In the Thick of Surrender by Anonymous
The surrender has happened. The story will feel unresolved. That’s because it is. Our surrender story does not tie up with a neat little bow-- at least not yet. We are in the thick of our surrender. But… the Lord already told me that everything was going to be ok. And I believe Him.
It was one year ago the Lord told us to sell our house. Our “forever” home we had lived in for 2.5 years. The one we had envisioned growing old in. The one that we had poured countless of hours into painting the walls, adding landscaping and meticulously decorating each room. The one that had 5 bedrooms just in case we would have more children. The one with the view and the lot to die for with the best neighbors and tight at the end of the cul-de-sac. He told us to sell that house.
So for one year, we worked tirelessly to “fix it up” completely so it would be turn-key… in other words, perfect. We had hopes that when it was time to sell, we could make money in return.
Within that year another thing became very apparent. Our finances were a mess. It became obvious to us that we needed to sell the house because it was too much-- too big, too expensive and leaving us way too close on our margins. In fact, we felt like we were living outside the borders which the Lord provided. And in that year, the expenses added up and with that, our debt. At times, our bank account would get as low as $200, but the truth was our credit cards were growing and growing. With unexpected expenses like a new furnace, medical deductibles, a new start-up business that promised to make money and the home improvement costs… we had to sell the house.

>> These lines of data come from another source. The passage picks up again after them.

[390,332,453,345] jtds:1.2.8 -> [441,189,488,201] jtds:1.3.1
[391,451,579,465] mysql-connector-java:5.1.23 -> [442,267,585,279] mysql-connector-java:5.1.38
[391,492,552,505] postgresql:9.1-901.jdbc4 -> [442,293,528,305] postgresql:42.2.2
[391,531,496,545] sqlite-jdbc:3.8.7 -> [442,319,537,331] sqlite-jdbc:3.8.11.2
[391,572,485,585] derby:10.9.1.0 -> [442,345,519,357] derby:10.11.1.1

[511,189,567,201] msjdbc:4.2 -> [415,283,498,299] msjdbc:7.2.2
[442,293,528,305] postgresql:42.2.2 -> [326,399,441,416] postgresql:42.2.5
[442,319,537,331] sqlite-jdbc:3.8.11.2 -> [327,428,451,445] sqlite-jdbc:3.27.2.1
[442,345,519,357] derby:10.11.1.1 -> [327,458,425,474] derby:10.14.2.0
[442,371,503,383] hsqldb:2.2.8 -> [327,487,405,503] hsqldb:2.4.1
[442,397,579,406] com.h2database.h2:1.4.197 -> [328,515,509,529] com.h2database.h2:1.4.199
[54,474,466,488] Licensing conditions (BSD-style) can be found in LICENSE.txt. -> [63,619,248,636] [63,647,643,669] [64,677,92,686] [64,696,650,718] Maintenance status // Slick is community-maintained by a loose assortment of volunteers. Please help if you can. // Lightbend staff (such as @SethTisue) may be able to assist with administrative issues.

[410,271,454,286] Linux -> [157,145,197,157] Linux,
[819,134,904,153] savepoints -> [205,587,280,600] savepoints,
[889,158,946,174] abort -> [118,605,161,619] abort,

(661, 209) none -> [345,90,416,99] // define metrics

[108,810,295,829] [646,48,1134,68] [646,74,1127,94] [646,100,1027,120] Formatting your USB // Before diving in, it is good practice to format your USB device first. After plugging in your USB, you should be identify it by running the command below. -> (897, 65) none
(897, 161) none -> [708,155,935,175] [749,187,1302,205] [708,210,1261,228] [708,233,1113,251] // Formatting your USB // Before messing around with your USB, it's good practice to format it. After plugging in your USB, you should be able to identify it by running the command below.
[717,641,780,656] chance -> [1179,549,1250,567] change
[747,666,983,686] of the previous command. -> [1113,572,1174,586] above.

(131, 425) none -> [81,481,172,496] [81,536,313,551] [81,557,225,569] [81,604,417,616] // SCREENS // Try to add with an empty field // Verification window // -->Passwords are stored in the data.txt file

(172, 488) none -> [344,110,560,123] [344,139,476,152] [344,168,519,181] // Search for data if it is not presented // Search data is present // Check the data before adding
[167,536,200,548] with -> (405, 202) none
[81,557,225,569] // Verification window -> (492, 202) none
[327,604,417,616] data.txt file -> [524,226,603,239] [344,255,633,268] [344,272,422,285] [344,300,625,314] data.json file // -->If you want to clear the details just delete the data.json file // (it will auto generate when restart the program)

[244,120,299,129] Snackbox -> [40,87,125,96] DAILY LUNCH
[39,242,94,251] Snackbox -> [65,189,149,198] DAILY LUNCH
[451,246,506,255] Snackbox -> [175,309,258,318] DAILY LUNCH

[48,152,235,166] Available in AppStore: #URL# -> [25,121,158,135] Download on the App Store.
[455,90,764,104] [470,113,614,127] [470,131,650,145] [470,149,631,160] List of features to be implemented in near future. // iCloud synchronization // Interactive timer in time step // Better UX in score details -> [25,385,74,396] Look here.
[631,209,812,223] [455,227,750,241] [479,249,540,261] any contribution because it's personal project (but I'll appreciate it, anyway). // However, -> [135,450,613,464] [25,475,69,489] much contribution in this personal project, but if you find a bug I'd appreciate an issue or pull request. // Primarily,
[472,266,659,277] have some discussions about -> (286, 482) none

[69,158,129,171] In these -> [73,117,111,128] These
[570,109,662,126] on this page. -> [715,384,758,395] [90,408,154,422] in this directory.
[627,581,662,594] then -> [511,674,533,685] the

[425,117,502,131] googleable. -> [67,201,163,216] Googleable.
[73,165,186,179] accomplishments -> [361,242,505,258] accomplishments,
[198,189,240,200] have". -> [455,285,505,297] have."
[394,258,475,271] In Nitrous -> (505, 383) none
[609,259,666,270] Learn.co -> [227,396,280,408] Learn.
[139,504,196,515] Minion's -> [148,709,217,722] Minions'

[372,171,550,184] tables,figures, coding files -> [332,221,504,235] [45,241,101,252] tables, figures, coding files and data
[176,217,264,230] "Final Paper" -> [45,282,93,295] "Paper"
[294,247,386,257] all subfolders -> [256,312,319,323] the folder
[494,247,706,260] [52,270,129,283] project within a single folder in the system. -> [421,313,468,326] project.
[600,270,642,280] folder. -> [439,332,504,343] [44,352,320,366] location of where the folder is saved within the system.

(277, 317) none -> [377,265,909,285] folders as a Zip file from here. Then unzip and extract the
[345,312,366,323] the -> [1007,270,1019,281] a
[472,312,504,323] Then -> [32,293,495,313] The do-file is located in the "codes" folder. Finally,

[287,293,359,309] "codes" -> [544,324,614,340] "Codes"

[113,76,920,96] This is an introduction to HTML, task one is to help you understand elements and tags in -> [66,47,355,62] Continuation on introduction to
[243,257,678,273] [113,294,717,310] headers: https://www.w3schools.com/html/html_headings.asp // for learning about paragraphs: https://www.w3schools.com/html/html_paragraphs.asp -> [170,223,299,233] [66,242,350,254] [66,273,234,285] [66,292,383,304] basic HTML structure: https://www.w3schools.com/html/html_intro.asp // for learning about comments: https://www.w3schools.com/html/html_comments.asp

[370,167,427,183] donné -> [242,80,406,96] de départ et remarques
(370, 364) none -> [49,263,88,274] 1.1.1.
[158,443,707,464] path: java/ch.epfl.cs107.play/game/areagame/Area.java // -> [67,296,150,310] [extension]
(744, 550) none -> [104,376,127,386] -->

I knew we were going to obey God and sell the house. But, I shifted my thinking about the house long before it went on the market. I knew if was not meant for us and I started praying for the people that we were fixing the house for. I prayed it would be a family and I have covered that family in prayer for awhile now.
But the truth is, I knew we needed huge prayers, too. Our overall debt had creeped up to $40,000. What we needed was more than the selling of our house… we needed a miracle.
In the meantime, I felt like the Lord was silent. Yes, we knew to sell the house, but that was the last thing we heard Him say one year ago. I prayed fervently, “Where do you want us to live? Where should we move? What should we do when we get there?” I heard nothing. I was worried we were considering a cross-country move on our own accord and not hearing from God. I wanted Him to tell me He was behind us. That we were meant to be somewhere. But nothing.
One Sunday, I asked my small group, "please pray that He speaks to me. Please pray around us that our hearts can be led." My husband wasn’t there… he had already left to go cross-country for a work trip. When he left, I felt uneasy about something… I was worried about his job. His job that he had for 10 years. His job where he worked from home and could live anywhere. His job where they loved him and promised him a huge bonus in a few months. The worry was unwarranted and in my nervousness, my “losing your job” joke even went unnoticed.
On Monday, I spoke to my husband and I knew something was wrong but he said nothing. By the next morning, he called me to tell me that his job was in jeopardy. He didn’t know details because he wasn’t even supposed to know. But he found out, and we were given one week to emotionally prepare for what would hit his other co-workers as a blind slide.
The reality was, our house was going up for sale the following Monday. His company was set to sell off the entire product, along with all of their jobs, on the exact same day.
It was almost too much to handle-- The stress of not knowing about the future of his job and the stress of entering the unpredictable circus of selling your home.
There was only one thing to do… surrender it all. As a follower of Jesus, I try to pick up the cross each and every day in my walk. But there are always strongholds that take root that need a desperate situation in order to die to self and completely surrender. I started my 21 day Daniel fast that Monday-- the same day my husband did indeed lose his job. I prayed circles, breath prayers, in depth prayers, in the tub and in the car and even while my children screaming in the background. I was in the Word and clutching to anything else I could grab onto that could be from Him. I would worship every chance I got. And He wasn’t silent anymore. I knew everything was going to be ok because He told me so. I had this incredible sense of peace that did not make sense. We went ahead with our plans and we were convinced that it was going to all work out. In the meantime, we were praising the Lord for the impeccable timing of it all.
We went back and forth with our realtor about the asking price of our house. We finally decided to go against her wishes and we listed high. We packed up the house for the weekend and headed out hoping there would be showings and a successful open house. Less than 48 hours after we listed, we received a full-price offer! Not only would this allow us to pay off our debt, it would allow us to have over $40,000 to put in a savings account.
Although there are about 10 more steps to go in the process before our house is closed, we feel like God is already creating a miracle. And we already know He will provide. We have faith about the job search and feel good about handing it all over to God.
This is just one of my surrender stories… I have many. I keep surrendering, and I pray I always will.